◆ Items listed in a dataset:
——————
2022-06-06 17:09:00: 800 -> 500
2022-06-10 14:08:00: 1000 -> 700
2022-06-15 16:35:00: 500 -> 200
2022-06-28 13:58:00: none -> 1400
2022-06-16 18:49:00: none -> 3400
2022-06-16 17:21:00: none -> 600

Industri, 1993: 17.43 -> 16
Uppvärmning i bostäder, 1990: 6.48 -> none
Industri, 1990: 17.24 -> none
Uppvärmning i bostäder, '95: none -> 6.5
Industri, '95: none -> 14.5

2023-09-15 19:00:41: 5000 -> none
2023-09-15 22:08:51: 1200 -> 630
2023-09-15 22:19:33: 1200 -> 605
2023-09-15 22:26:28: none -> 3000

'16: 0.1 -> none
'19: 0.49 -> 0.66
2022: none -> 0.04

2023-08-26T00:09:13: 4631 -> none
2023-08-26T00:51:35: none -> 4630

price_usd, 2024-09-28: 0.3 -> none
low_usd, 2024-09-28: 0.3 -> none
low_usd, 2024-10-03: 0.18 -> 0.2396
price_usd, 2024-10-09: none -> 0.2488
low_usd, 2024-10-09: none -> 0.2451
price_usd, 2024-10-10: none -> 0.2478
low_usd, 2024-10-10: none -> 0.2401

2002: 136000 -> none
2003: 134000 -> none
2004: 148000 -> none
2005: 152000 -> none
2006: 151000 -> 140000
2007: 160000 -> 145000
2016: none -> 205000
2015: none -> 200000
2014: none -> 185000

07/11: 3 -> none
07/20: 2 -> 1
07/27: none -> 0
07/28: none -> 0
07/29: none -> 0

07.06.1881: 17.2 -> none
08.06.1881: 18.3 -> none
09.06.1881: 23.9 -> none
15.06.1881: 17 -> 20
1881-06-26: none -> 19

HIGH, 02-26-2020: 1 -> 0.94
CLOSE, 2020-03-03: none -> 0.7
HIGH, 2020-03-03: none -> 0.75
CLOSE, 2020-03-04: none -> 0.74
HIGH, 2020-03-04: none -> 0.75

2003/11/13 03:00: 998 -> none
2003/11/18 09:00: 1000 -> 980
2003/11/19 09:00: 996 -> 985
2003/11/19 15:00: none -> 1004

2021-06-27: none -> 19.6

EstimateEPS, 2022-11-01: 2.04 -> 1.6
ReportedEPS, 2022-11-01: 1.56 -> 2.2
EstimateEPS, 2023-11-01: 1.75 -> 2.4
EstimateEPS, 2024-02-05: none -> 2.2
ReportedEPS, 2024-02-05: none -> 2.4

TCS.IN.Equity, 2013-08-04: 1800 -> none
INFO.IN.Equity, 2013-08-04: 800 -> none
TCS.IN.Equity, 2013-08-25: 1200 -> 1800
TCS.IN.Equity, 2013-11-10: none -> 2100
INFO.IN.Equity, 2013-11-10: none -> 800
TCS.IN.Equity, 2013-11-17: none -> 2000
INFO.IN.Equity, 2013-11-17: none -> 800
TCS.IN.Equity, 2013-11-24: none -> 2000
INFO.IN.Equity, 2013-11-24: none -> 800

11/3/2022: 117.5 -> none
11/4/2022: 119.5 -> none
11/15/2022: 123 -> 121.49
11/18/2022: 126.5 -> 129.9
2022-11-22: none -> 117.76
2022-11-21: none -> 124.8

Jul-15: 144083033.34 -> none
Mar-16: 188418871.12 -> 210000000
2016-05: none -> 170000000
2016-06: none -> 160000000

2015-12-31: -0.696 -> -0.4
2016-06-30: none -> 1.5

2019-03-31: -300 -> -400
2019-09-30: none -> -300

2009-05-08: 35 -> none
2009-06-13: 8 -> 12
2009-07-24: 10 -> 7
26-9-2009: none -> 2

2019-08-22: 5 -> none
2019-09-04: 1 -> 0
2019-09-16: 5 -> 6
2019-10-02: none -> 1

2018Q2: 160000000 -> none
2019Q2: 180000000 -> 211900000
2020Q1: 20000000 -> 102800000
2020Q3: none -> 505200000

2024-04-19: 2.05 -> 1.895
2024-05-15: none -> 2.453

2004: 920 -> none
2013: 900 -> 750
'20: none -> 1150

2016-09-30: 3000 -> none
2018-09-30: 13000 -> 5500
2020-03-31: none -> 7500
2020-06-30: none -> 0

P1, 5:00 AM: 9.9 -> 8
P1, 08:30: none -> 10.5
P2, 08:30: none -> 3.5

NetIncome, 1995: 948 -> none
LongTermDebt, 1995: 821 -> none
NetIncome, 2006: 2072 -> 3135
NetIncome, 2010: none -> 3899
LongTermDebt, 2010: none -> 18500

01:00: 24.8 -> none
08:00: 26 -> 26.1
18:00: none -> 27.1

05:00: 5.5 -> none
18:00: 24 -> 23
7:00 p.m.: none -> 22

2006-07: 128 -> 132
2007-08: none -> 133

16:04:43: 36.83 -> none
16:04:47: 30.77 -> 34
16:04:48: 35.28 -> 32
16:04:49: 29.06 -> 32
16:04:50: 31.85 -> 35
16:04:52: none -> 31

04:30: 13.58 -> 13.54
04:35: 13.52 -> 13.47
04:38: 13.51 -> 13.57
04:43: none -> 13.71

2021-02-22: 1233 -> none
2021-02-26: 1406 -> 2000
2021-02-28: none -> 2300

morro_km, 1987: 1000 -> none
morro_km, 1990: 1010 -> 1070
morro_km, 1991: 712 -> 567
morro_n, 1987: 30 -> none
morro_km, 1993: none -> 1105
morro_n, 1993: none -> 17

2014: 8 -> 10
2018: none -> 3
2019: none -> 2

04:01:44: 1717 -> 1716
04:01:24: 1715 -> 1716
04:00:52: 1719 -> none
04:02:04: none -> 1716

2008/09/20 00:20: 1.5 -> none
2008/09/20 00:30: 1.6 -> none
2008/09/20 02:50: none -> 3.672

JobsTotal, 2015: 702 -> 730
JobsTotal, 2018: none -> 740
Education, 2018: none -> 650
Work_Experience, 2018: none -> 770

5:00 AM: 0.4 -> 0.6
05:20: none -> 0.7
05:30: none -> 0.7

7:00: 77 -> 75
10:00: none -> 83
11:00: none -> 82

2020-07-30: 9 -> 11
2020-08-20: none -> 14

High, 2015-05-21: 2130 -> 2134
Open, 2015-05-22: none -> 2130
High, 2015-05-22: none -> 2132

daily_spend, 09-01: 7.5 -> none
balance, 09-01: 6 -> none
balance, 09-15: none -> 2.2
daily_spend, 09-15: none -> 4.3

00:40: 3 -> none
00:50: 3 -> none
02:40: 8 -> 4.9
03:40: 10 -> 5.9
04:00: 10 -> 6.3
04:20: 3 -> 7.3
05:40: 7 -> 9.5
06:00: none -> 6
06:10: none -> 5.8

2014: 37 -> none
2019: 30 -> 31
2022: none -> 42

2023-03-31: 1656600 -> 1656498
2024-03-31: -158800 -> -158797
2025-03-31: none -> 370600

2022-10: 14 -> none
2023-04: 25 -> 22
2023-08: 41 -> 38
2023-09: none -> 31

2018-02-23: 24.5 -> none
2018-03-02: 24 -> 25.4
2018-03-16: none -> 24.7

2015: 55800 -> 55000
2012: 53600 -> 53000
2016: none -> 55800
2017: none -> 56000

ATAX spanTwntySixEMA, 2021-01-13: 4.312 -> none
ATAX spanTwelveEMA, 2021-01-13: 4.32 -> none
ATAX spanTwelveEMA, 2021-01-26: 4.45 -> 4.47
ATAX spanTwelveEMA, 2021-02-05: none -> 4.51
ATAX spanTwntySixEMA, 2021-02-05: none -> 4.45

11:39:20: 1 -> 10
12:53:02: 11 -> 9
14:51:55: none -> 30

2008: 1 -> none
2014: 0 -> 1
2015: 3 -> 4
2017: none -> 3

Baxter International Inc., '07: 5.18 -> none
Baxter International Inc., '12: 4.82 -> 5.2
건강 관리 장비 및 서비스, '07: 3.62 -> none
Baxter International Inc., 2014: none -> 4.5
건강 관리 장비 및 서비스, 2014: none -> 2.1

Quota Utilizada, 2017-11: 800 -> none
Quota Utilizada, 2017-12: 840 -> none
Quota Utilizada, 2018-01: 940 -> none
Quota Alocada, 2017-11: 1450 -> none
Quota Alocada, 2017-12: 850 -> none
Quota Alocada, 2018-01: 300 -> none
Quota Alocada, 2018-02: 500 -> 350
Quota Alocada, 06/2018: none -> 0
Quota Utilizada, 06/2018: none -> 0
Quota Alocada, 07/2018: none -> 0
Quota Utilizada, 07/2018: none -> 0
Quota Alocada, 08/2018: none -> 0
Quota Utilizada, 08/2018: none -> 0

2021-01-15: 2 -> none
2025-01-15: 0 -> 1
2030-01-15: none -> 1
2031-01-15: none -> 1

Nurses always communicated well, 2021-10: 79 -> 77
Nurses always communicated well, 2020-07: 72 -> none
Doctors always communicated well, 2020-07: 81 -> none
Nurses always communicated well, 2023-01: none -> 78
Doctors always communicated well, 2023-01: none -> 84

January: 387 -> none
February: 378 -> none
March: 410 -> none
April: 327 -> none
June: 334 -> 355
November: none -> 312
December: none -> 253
——————
◆ REQUIREMENT: Could you please retype the lines from the start of the data through the line with "2004: 148000 -> none", both included, and nothing else?

◆ TASK OUTPUT:
2022-06-06 17:09:00: 800 -> 500
2022-06-10 14:08:00: 1000 -> 700
2022-06-15 16:35:00: 500 -> 200
2022-06-28 13:58:00: none -> 1400
2022-06-16 18:49:00: none -> 3400
2022-06-16 17:21:00: none -> 600

Industri, 1993: 17.43 -> 16
Uppvärmning i bostäder, 1990: 6.48 -> none
Industri, 1990: 17.24 -> none
Uppvärmning i bostäder, '95: none -> 6.5
Industri, '95: none -> 14.5

2023-09-15 19:00:41: 5000 -> none
2023-09-15 22:08:51: 1200 -> 630
2023-09-15 22:19:33: 1200 -> 605
2023-09-15 22:26:28: none -> 3000

'16: 0.1 -> none
'19: 0.49 -> 0.66
2022: none -> 0.04

2023-08-26T00:09:13: 4631 -> none
2023-08-26T00:51:35: none -> 4630

price_usd, 2024-09-28: 0.3 -> none
low_usd, 2024-09-28: 0.3 -> none
low_usd, 2024-10-03: 0.18 -> 0.2396
price_usd, 2024-10-09: none -> 0.2488
low_usd, 2024-10-09: none -> 0.2451
price_usd, 2024-10-10: none -> 0.2478
low_usd, 2024-10-10: none -> 0.2401

2002: 136000 -> none
2003: 134000 -> none
2004: 148000 -> none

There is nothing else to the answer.